Using HPE Machine Learning Data Management to Create a Batch Inferencing Pipeline#
In this guide, we’ll help you create a simple batch inferencing project in HPE Machine Learning Data Management, train your model using an HPE Machine Learning Development Environment cluster, and then use the model in an inferencing pipeline.
Note
Inference describes the process of making predictions with a trained model. Specifically, when you input new data into a model to obtain predictions, you are performing inference.
Objectives#
After completing the steps in this tutorial, you will have a a fully-built batch inferencing pipeline with results and you will understand how to leverage HPE Machine Learning Data Management when working with your HPE Machine Learning Development Environment cluster.
By following these instructions, you will:
Install HPE Machine Learning Development Environment and HPE Machine Learning Data Management locally.
Create a batch inferencing project and train a model.
Bring a downloaded checkpoint from HPE Machine Learning Development Environment into HPE Machine Learning Data Management.
Create pipelines for training the data, inferencing, and collecting the results.
Prerequisites#
The following prerequisites are required:
Docker with Kubernetes enabled
A running HPE Machine Learning Development Environment cluster
HPE Machine Learning Data Management installed
Note
To set up HPE Machine Learning Development Environment locally, visit the quick installation instructions: Quick Installation
To set up HPE Machine Learning Data Management locally, visit First-Time Setup or HPE Machine Learning Data Management Local Deployment Guide
Get the Tutorial Files#
Before starting this tutorial, ensure you have copied the
determined-pachyderm-batch-inferencing
files from the HPE Machine Learning Data Management examples repository to your local directory.
Note
The tutorial files include the experiment configuration file, the files needed to create each pipeline, as well as the data needed to train the model.
Verify Your Installation of HPE Machine Learning Development Environment and HPE Machine Learning Data Management#
Verify you have installed the latest version of both products.
Run the following command to verify your installation of HPE Machine Learning Development Environment:
det version
You should see a configuration summary with details like the version number, master address, and more.

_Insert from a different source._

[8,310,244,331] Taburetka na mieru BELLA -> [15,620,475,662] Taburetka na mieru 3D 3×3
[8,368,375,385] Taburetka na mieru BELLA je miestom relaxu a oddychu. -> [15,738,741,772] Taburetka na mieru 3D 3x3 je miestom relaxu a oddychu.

Run the following command to verify your installation of HPE Machine Learning Data Management:
pachctl version
You should see a configuration summary the displays the versions for pachctl
and
pachd
.
Create a Project in HPE Machine Learning Data Management for Batch Inferencing#
To begin, you’ll need a project to group together all your training and inference repositories (repos) and pipelines. To do this, you’ll create a new project in HPE Machine Learning Data Management.

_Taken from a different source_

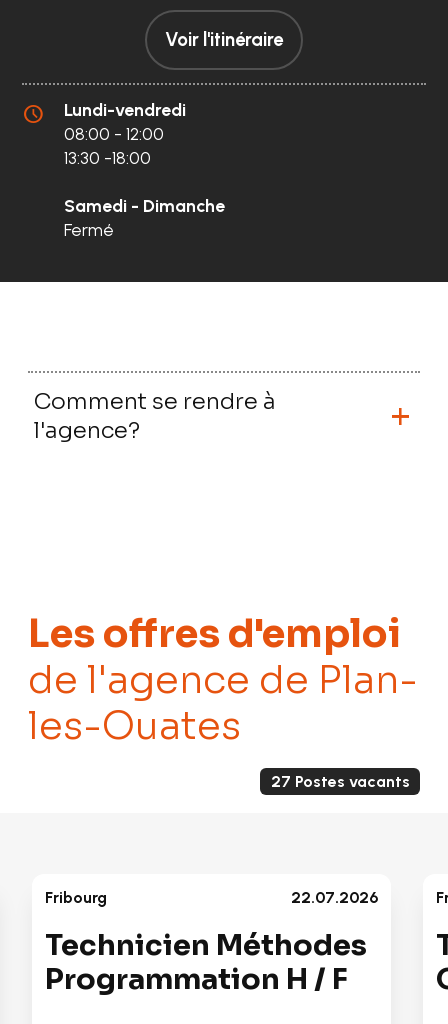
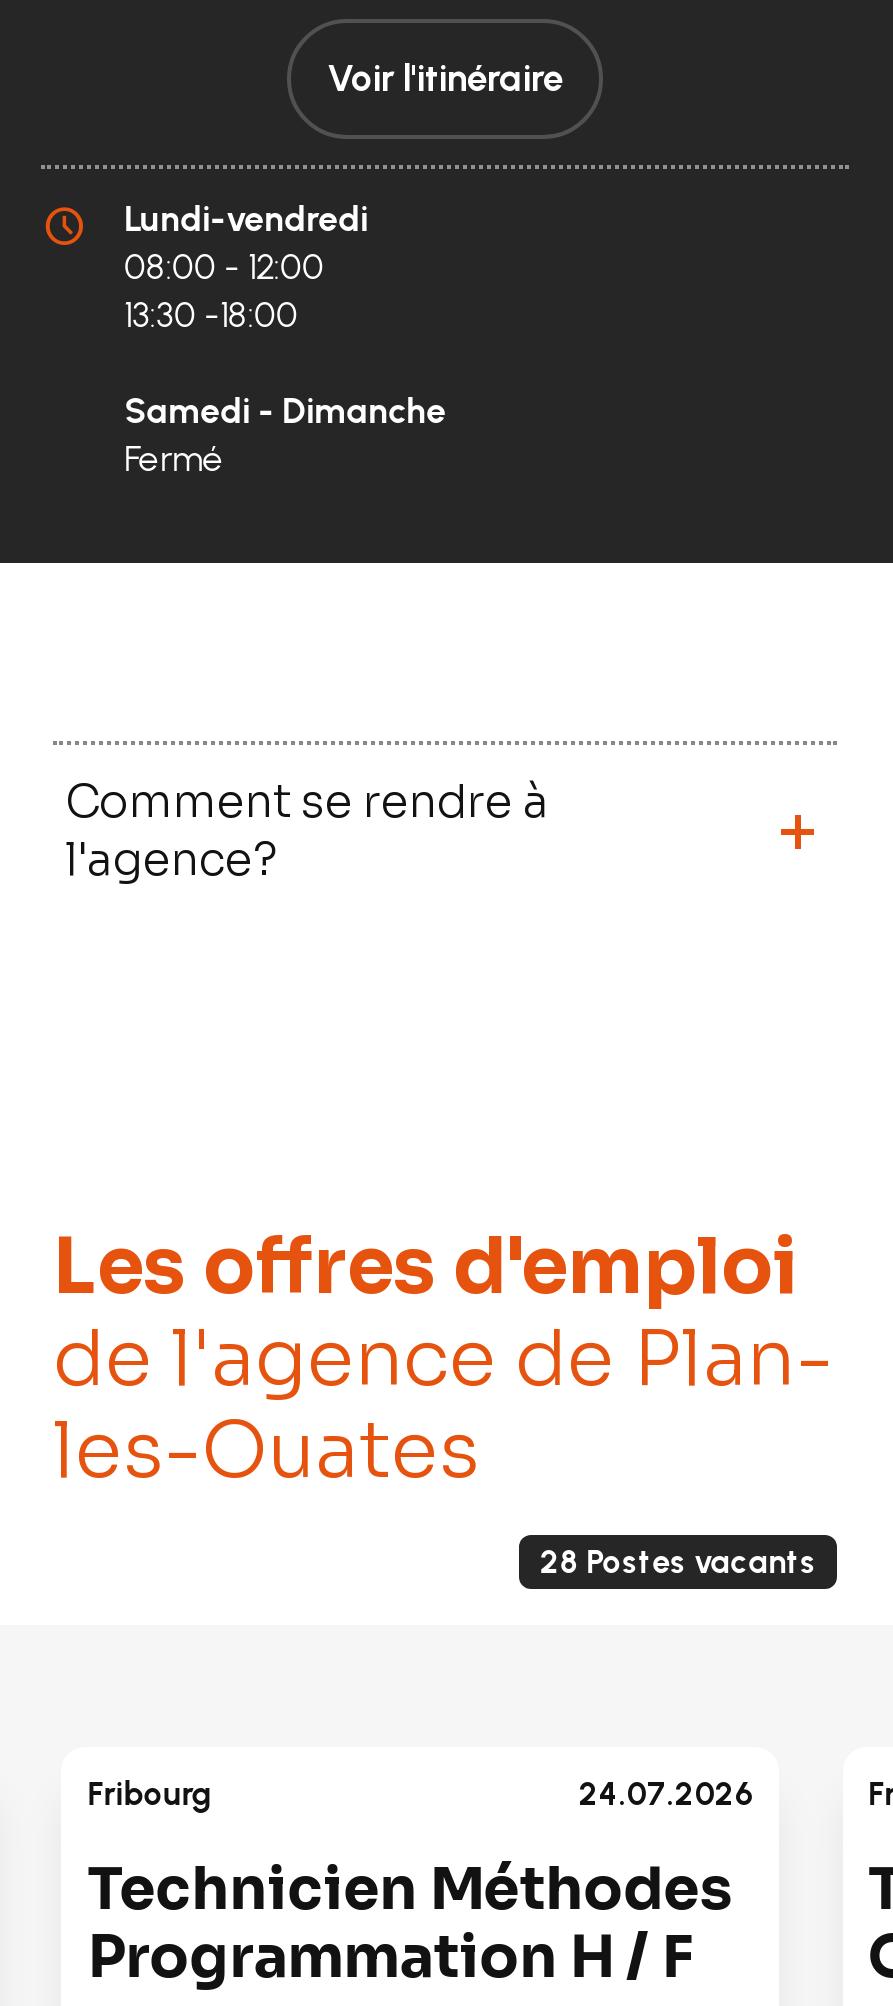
[271,772,410,791] 27 Postes vacants -> [540,1543,816,1581] 28 Postes vacants
[291,888,378,907] 22.07.2026 -> [579,1774,753,1812] 24.07.2026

Run the following command to create a new project:
pachctl create project batch-inference-1
Next, update your HPE Machine Learning Data Management configuration to set the context to the project you’ve just created:
pachctl config update context --project batch-inference-1
By setting up a dedicated project, you ensure that all related repos and pipelines are organized cohesively. This encapsulation makes it easier to manage batch inferencing workflows in the future.
You are now ready to create a project repo.
Create Repos in HPE Machine Learning Data Management for Training Data#
To manage our training data effectively, we’ll first need to create repos for storing the data. We’ll use a typical 80:20 train/test split.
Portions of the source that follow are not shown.